HOW TO COMPLETE THIS TASK:
Omit all pictures, then print the entries exactly.
DATA SUPPLIED below:
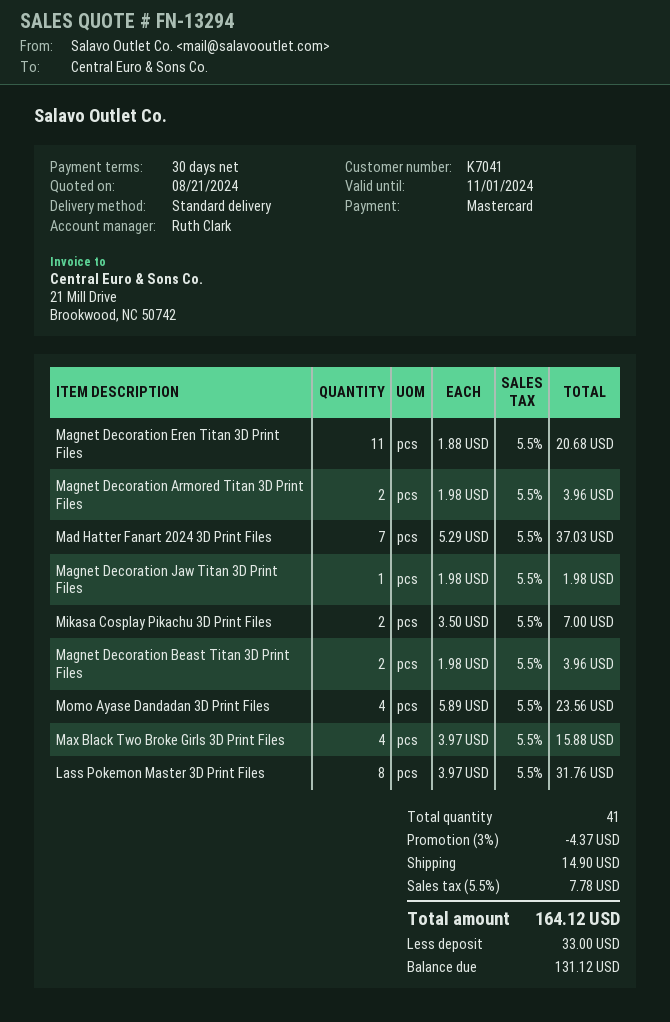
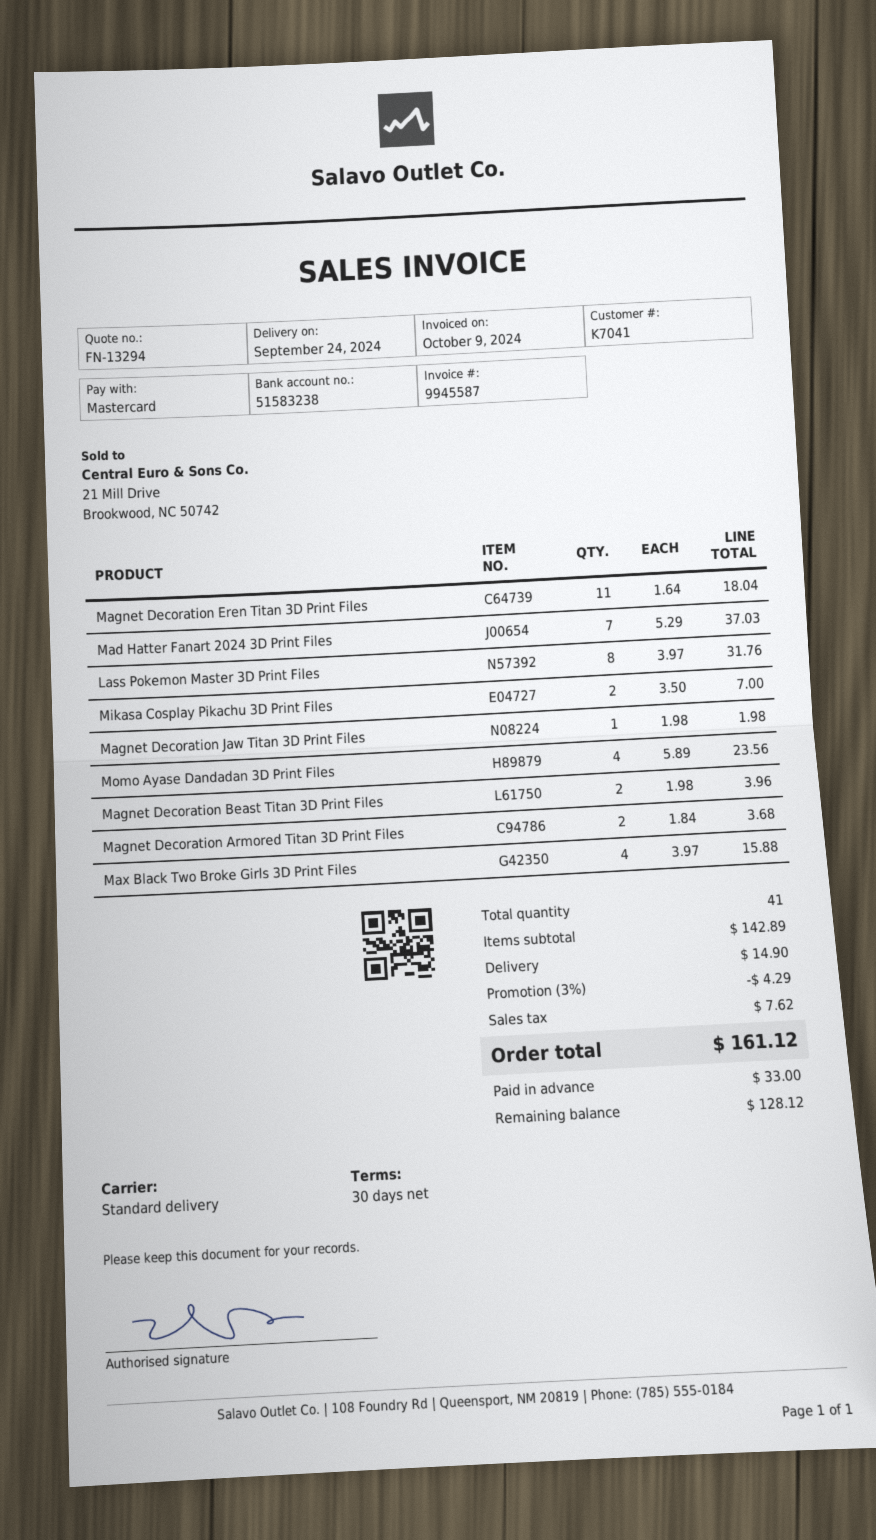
Magnet Decoration Eren Titan 3D Print Files: 11 x 1.88 = 20.68 -> 11 x 1.64 = 18.04
Magnet Decoration Armored Titan 3D Print Files: 2 x 1.98 = 3.96 -> 2 x 1.84 = 3.68
discount: 3% = 4.37 -> 3% = 4.29
tax: 7.78 -> 7.62
total: 164.12 -> 161.12
balance: 131.12 -> 128.12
End of DATA SUPPLIED.
RESPONSE AREA:
Magnet Decoration Eren Titan 3D Print Files: 11 x 1.88 = 20.68 -> 11 x 1.64 = 18.04
Magnet Decoration Armored Titan 3D Print Files: 2 x 1.98 = 3.96 -> 2 x 1.84 = 3.68
discount: 3% = 4.37 -> 3% = 4.29
tax: 7.78 -> 7.62
total: 164.12 -> 161.12
balance: 131.12 -> 128.12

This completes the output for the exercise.